James Ruppert's Western Writers Series monograph on D'Arcy McNickle was released
this summer. Besides a short biography, it touches on each of McNickle's published books
and offers concise and cogent analyses of his life and work.
Louise Erdrich's newest novel, Tracks, came out this summer, as well. If you read her
two earlier novels, it is a must (and well worth the reading even if you have not). It is also
receiving a great deal of attention. In fact, as reported in Publishers Weekly last November,
Harper & Row bid the highest for the paperback rights to the novel, $600,000. They also
acquired an option on her fourth and last novel in this tetralogy, American Horse.
Projects
Brian Swann: "I've been noticing in my travels that Black Elk Speaks is being used in a number of courses, not just Native American Literature (e.g. courses on the Frontier, on 19th Century History, and so on). A collection of the best essays on B.E.S. would be very valuable (along the lines of Prentice Hall's Twentieth Century Views). . . . I was also thinking of putting together a collection of essays devoted entirely to the question of Translation. . . . there is a great need for such a volume. . . ."
{8}
Significant Other
In a recent issue of the ACLS Newsletter (Volume 1, No. 2, Winter 1988), an article ("National Council on the Humanities Considers 'Significance Issue' Once Again") has raised issues of concern to our members. The article summarizes the "Discussion Paper on the Encouragement of Synthetic, Broad, and Synoptic Projects in the Division of Research Programs" from the NEH Council, and reveals some interesting attitudes in two of its sections, from which I quote:
The discussion paper also includes two appendices. The first addresses issues relating to proposals to the Research Division Tools program for linguistic work on "apparently obscure Native American languages." The topic was selected because such proposals have reportedly been opposed as overly narrow or too specialized by some NEH professional staff and Council members.

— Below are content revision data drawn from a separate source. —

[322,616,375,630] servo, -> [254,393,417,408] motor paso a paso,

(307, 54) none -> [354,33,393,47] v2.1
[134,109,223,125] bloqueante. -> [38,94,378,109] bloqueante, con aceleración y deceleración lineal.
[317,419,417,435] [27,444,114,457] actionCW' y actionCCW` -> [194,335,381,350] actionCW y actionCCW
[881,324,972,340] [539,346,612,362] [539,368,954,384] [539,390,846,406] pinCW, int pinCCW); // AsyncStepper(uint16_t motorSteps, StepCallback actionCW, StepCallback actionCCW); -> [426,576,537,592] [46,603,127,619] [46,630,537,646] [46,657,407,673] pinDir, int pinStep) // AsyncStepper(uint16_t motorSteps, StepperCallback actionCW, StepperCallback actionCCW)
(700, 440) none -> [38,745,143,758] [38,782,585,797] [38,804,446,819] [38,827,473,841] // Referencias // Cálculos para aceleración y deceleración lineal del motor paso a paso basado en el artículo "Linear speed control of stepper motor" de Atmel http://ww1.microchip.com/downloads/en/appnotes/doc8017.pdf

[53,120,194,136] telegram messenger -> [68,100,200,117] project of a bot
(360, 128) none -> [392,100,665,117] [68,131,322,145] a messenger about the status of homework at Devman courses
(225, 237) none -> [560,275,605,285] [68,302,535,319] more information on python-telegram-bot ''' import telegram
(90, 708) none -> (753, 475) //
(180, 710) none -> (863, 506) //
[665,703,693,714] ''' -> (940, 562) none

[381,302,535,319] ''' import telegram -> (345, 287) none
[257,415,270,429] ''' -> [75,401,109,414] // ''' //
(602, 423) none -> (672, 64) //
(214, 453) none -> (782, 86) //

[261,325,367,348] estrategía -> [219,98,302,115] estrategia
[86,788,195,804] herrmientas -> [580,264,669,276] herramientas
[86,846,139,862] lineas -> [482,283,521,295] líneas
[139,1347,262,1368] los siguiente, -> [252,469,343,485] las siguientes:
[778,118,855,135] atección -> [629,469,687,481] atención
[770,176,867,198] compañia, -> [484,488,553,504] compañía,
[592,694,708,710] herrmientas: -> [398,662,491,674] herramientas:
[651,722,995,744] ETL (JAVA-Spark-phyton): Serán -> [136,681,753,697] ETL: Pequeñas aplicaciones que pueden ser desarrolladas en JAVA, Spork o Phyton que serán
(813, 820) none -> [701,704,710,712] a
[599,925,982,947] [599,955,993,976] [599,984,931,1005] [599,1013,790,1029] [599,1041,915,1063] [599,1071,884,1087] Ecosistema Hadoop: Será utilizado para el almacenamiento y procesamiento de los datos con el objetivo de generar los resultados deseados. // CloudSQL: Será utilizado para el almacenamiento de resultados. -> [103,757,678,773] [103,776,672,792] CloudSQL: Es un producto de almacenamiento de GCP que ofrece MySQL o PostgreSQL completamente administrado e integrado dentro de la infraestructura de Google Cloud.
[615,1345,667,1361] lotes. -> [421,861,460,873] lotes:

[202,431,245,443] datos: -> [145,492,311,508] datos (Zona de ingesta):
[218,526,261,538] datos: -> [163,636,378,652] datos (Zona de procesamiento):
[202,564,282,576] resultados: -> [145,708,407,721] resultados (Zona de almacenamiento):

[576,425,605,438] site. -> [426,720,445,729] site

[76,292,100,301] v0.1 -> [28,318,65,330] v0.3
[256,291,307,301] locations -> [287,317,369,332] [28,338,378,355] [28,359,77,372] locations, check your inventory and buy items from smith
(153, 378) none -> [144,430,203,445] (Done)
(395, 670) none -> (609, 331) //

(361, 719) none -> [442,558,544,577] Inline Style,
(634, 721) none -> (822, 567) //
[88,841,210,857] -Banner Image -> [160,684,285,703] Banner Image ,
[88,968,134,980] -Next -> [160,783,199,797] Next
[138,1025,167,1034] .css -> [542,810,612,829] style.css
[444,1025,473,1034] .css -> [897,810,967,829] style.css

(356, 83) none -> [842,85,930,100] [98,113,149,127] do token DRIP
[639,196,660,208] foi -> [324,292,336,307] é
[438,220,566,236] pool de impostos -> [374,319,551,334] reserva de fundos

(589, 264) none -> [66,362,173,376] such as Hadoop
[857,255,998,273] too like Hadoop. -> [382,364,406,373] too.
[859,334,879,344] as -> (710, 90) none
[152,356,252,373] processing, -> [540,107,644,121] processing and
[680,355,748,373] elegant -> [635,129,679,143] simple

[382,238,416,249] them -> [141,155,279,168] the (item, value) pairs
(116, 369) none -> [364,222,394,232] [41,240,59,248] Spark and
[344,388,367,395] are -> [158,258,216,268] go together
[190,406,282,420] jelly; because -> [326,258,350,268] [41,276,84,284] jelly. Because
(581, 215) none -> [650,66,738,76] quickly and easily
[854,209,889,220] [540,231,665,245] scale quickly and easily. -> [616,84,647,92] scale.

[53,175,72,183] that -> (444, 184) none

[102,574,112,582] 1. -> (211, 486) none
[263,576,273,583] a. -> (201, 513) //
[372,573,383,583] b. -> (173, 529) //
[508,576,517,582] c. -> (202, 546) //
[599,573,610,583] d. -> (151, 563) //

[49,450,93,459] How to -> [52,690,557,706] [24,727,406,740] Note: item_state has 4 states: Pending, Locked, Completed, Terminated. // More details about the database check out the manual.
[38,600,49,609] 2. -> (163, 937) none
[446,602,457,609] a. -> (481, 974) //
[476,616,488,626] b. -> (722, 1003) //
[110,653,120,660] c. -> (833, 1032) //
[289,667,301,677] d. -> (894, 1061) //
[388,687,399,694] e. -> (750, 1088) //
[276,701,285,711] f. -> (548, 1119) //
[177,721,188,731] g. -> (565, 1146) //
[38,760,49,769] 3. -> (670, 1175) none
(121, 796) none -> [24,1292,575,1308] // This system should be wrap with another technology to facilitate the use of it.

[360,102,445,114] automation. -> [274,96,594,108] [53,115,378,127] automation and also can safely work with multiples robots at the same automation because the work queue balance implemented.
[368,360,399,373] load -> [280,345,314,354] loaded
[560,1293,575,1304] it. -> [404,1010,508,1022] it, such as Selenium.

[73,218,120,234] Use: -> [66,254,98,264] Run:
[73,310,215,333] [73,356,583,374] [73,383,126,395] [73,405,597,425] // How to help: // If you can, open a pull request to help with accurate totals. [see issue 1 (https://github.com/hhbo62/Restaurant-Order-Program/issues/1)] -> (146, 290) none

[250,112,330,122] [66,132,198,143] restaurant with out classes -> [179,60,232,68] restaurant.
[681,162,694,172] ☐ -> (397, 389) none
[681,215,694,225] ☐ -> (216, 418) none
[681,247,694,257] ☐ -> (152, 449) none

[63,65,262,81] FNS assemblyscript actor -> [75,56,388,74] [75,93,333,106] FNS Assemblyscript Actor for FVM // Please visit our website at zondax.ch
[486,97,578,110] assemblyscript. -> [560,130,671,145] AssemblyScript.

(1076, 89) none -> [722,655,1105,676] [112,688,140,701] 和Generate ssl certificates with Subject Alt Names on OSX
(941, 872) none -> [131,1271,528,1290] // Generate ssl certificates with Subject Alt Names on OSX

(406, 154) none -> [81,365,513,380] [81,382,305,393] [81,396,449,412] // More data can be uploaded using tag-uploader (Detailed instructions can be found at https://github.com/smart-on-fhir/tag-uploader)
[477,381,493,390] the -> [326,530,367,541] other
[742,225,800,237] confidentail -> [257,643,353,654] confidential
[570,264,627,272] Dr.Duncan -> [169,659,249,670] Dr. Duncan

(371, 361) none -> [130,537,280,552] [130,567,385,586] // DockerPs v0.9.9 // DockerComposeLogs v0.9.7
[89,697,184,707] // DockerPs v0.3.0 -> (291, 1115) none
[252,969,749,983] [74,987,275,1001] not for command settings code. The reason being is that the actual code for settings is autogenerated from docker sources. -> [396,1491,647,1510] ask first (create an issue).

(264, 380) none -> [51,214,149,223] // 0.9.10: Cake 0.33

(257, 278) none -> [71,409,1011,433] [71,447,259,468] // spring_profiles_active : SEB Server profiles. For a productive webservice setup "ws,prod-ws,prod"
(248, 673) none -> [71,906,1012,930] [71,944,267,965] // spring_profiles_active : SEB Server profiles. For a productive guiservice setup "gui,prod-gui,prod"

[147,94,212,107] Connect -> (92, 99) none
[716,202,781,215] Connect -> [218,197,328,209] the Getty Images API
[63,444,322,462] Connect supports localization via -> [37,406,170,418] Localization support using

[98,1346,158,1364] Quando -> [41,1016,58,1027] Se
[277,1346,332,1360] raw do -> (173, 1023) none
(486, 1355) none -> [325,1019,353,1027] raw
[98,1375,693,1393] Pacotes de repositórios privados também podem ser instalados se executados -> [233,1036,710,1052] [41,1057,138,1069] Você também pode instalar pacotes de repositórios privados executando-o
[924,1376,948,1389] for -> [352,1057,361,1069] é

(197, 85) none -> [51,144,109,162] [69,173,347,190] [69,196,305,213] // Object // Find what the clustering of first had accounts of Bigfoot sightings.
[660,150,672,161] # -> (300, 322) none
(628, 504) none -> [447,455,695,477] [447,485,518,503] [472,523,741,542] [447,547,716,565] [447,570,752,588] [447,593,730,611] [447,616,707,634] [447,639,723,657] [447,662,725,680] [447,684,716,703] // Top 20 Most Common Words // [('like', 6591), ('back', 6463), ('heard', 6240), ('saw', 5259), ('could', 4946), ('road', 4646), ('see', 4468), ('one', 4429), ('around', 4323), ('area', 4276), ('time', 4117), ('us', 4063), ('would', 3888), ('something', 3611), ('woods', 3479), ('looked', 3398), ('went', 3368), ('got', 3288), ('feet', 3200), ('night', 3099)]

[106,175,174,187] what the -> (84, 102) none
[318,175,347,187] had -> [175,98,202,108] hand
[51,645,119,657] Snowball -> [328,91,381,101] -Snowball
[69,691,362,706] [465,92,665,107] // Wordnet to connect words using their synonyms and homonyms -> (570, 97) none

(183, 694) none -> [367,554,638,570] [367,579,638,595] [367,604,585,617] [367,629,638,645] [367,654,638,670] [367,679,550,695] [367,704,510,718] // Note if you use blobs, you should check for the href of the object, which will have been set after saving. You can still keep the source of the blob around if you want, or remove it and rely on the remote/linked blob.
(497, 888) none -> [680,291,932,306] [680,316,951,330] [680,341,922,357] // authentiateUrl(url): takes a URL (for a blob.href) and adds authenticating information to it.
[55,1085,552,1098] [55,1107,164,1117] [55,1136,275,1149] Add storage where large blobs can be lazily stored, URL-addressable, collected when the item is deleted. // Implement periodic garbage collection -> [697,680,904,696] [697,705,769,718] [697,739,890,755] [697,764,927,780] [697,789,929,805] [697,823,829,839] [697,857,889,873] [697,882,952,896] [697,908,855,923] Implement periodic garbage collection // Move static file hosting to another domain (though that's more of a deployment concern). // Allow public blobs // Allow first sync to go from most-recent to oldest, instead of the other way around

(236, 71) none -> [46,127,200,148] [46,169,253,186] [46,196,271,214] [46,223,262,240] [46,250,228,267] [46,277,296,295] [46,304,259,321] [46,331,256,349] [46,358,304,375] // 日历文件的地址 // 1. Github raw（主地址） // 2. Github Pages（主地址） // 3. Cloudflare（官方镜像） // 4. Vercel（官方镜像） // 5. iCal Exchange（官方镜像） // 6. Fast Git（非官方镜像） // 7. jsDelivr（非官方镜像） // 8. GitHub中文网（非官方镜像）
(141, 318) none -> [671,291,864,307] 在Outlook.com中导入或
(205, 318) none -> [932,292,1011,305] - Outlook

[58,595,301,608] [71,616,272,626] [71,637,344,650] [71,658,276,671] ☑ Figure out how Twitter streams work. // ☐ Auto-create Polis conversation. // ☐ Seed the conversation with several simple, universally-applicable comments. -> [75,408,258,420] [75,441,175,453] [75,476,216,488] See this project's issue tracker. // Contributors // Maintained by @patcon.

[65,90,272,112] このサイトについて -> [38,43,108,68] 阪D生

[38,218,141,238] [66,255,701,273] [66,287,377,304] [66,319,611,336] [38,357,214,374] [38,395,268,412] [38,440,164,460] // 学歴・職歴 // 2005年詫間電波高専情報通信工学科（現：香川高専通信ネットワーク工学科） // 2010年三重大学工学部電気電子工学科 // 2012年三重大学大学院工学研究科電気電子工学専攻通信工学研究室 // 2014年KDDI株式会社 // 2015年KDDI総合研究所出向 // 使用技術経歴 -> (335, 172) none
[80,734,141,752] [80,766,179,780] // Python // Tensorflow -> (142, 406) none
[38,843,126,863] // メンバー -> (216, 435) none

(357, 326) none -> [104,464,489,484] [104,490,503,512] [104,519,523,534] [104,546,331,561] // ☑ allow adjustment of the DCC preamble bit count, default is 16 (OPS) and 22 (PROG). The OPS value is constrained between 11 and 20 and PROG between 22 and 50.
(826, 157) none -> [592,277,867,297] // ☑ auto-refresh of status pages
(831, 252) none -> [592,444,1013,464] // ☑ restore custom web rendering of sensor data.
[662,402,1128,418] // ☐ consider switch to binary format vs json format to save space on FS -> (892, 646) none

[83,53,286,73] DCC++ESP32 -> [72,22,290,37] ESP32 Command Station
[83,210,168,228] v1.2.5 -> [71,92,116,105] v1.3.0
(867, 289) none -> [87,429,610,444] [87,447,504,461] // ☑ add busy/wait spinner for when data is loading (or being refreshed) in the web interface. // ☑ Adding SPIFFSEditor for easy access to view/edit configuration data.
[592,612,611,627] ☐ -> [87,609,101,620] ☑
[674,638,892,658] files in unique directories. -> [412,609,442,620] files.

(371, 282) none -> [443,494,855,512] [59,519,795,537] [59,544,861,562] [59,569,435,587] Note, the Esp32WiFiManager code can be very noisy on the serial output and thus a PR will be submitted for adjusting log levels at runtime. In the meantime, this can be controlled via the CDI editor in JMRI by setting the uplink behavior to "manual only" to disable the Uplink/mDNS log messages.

And a few paragraphs later:
Mr. Berns [Professor Walter Berns] said that both he and Ms. Cheney object to spending
money on such small projects as American dictionaries with so few speakers. He said that he favored supporting projects for languages with literatures. Ms. Paolucci argued that oral literatires also need to be preserved. Leon Kass asked rhetorically, "Is anything sung or spoken by human beings of interest [to NEH]?" Mr. Kass called for measuring the degree of contribution (e.g. a Shakespeare or a Homer) and said that if a language has not developed a [written] literature, "then there is only the question of what helps the linguist."
I think I've heard this story before.
And the "Columbus: Countdown 1992" people have been active lately. Recently, I have received numerous press releases (about upcoming celebrations), fliers, and even an invitation to a $100 a person dinner on Fifth Avenue. If anyone is interested, more information may be gained from Columbus: Countdown 1992, 166-25 Powells Cove Blvd., Beechhurst, N.Y. 11357.
Has anyone heard of other plans for celebration?